Jangan jadikan payment_id sebagai metric label.
Gunakan payment_id di trace/log, bukan di time-series label.
3.3 Errors
Generic error:
- HTTP 5xx,
- exception count,
- failed job count.
Payment error:
- provider timeout,
- provider hard decline,
- provider soft decline,
- risk decline,
- state transition rejected,
- ledger posting rejected,
- idempotency fingerprint mismatch,
- duplicate provider operation detected,
- webhook signature invalid,
- webhook duplicate,
- webhook out-of-order,
- reconciliation unmatched,
- settlement batch blocked,
- payout failed,
- manual action denied.
Error perlu dibedakan:
| Error type | Contoh | Alert? |
|---|---|---|
| Expected business decline | insufficient funds | biasanya tidak |
| Risk decline | high-risk transaction | monitor rate |
| Provider outage | timeout spike | ya |
| Internal invariant violation | ledger unbalanced | page segera |
| Reconciliation break | provider amount mismatch | alert by SLA/severity |
| Duplicate webhook | normal behavior | tidak, kecuali spike abnormal |
| Signature invalid | possible attack/misconfig | alert jika spike |
Business decline bukan service error.
Kalau semua decline dianggap error, dashboard akan berisik.
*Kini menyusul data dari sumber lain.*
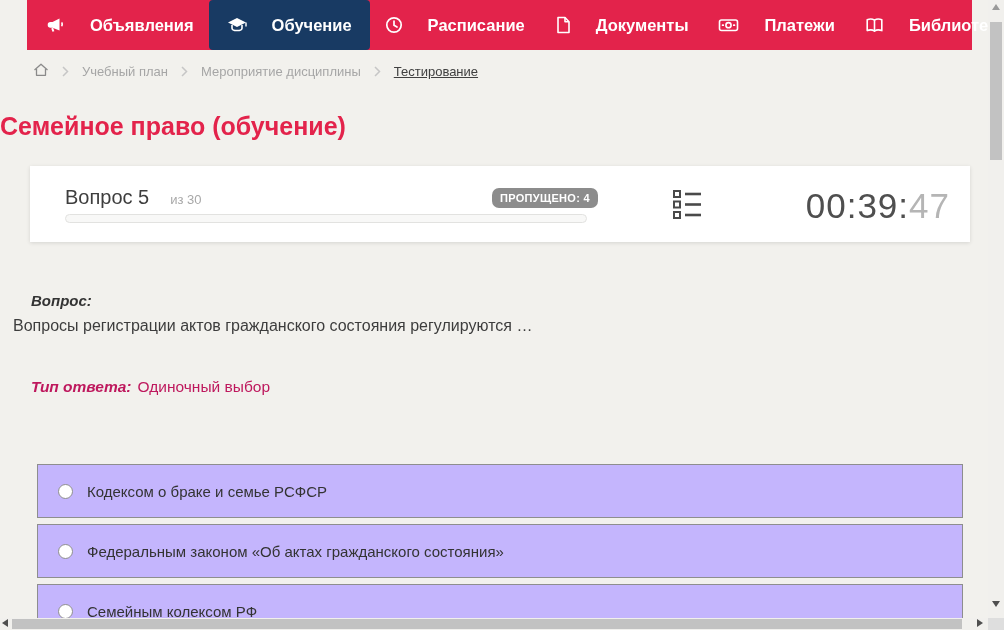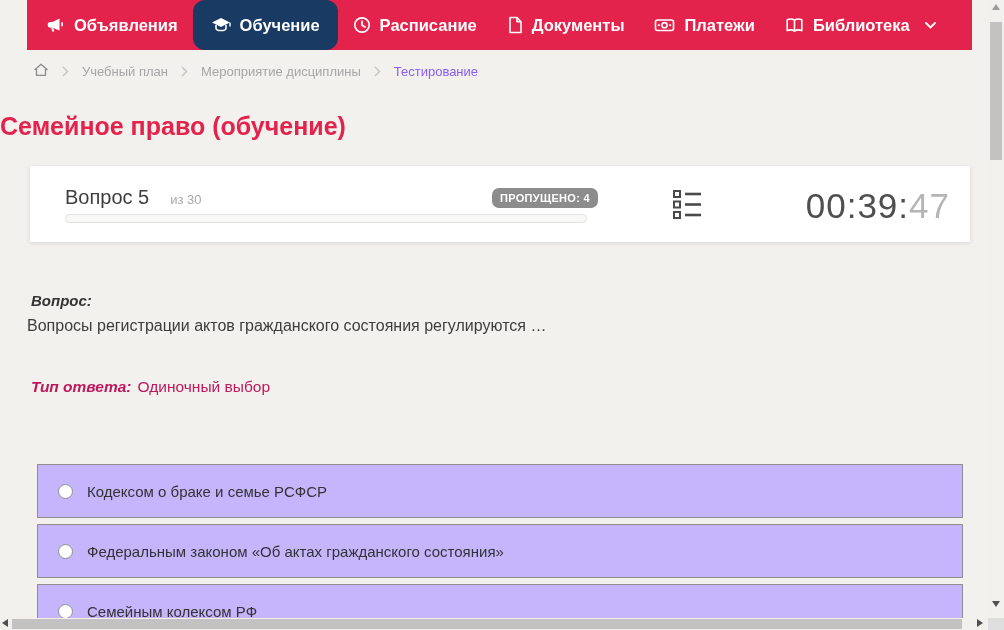"Объявления" .nav-item { gap: 9px -> 25px }
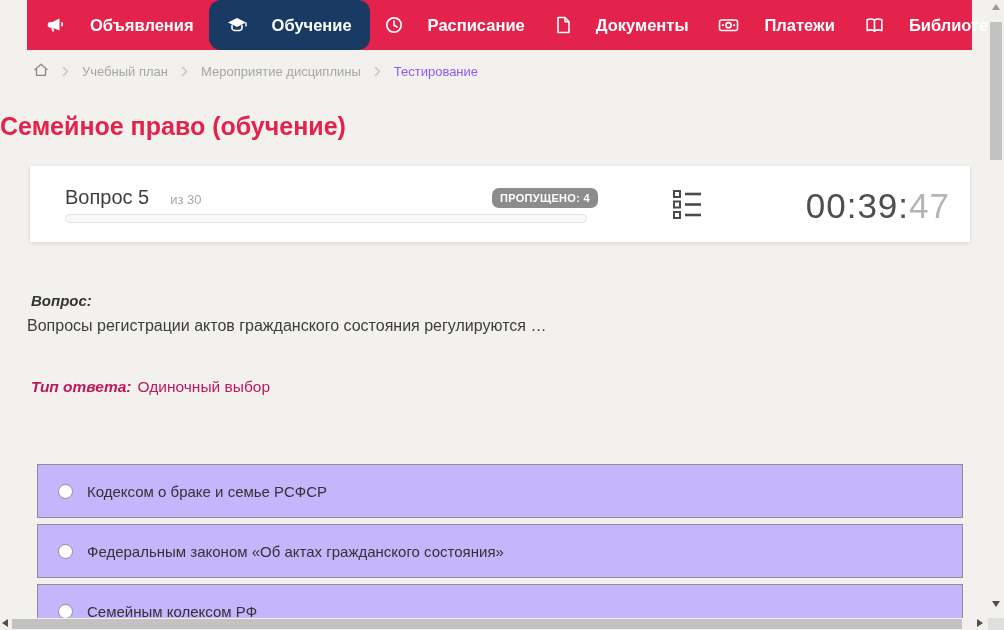"Обучение" .nav-item.active { border-radius: 12px -> 4px }
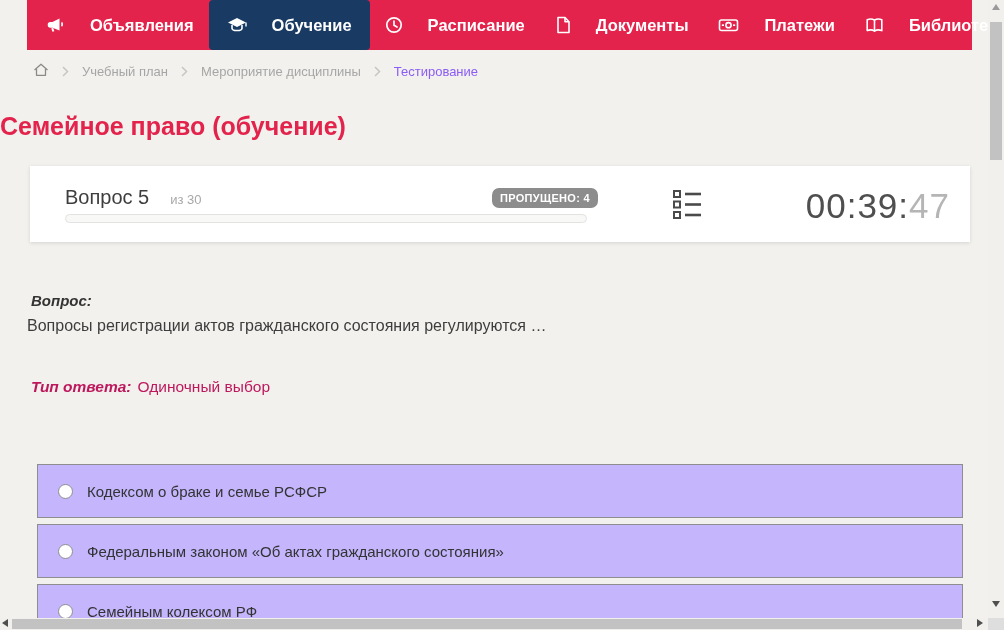"Тестирование" .crumb.current { color: #8b5cf6 -> #404040; text-decoration: none -> underline }
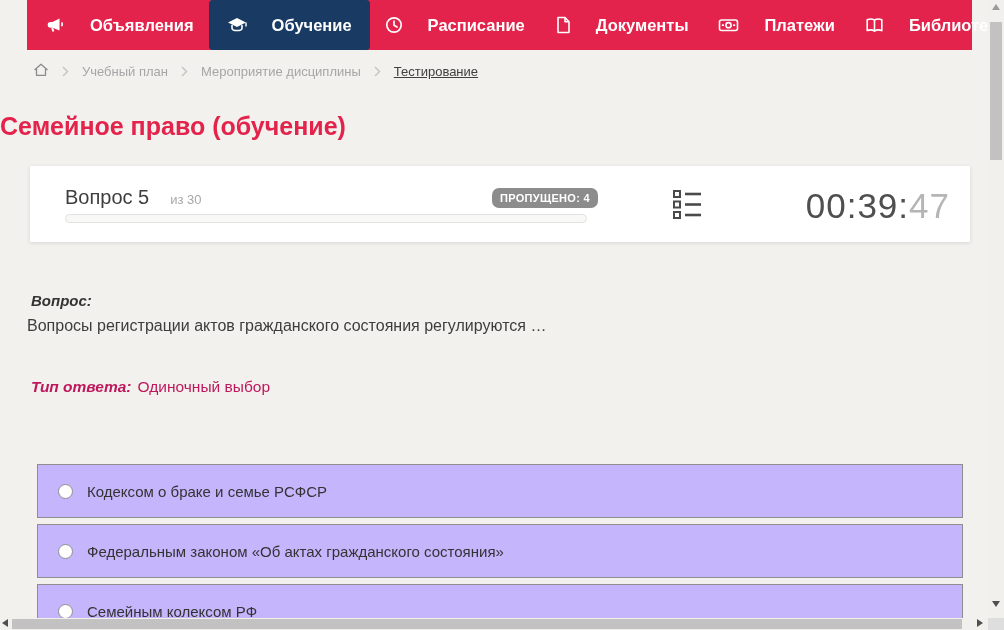"Вопросы регистрации актов гражданского" .q-text { left: 27px -> 13px }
Kalau invariant violation tidak dipisahkan, dashboard akan membunuh engineer dengan noise.
3.4 Saturation
Generic saturation:
- CPU,
- memory,
- disk,
- database connection pool,
- queue depth.
Payment saturation:
- outbox backlog,
- webhook raw event backlog,
- provider operation queue backlog,
- capture scheduler backlog,
- payout approval queue backlog,
- reconciliation break queue age,
- manual review case backlog,
- settlement batch generation delay,
- ledger projection rebuild lag,
- risk velocity counter latency.
Contoh metric:
payment_outbox_oldest_unpublished_age_seconds
webhook_unapplied_event_count
provider_operation_pending_count
ledger_projection_lag_events
reconciliation_break_open_count
manual_review_case_oldest_age_seconds
settlement_batch_blocked_count
Saturation payment sering lebih penting dari CPU.
Service bisa sehat, tetapi queue webhook 2 jam tertinggal.
Itu berarti merchant dan customer melihat status yang salah.
4. Payment Business SLO
SLO payment tidak bisa hanya:
99.9% API availability.
Karena API bisa available sementara uang tidak selesai.
Payment SLO harus mencakup lifecycle.
Contoh SLO:
| Area | SLO |
|---|---|
| Confirm API | 99.9% valid confirm request menghasilkan terminal or pending-known state dalam 3 detik |
| Provider authorization | 99% provider call selesai atau masuk unknown-resolution workflow dalam 10 detik |
| Webhook processing | 99.9% verified webhook applied atau quarantined dalam 2 menit |
| Ledger posting | 100% financial state transition punya idempotent ledger posting atau explicit non-financial reason |
| Ledger balance | 0 unbalanced posted journal |
| Reconciliation | 99% provider settlement records matched atau assigned break reason sebelum T+1 cutoff |
| Settlement | 99% eligible merchant settlement generated sebelum cutoff |
| Payout | 99% payout instruction final state known dalam configured rail SLA |
| Manual review | P95 high-risk payment review selesai dalam SLA bisnis |
Perhatikan beda antara:
- availability,
- correctness,
- freshness,
- explainability,
- operational completion.
Untuk payment, SLO paling penting sering bukan availability, tetapi bounded uncertainty.
Payment boleh pending.
Payment boleh unknown sementara.
Tetapi unknown tidak boleh tidak terdeteksi.
5. Trace Design for Payment Journeys
Trace payment harus memperlihatkan journey, bukan hanya request.
Satu payment bisa terdiri dari:
- create intent API,
- confirm API,
- risk evaluation,
- provider authorization,
- redirect/3DS,
- webhook callback,
- capture job,
- ledger posting,
- outbox publish,
- settlement file ingestion,
- reconciliation match,
- settlement batch,
- payout instruction.
Trace distributed tradisional biasanya putus karena proses asynchronous.
Solusinya bukan memaksa satu span hidup berhari-hari.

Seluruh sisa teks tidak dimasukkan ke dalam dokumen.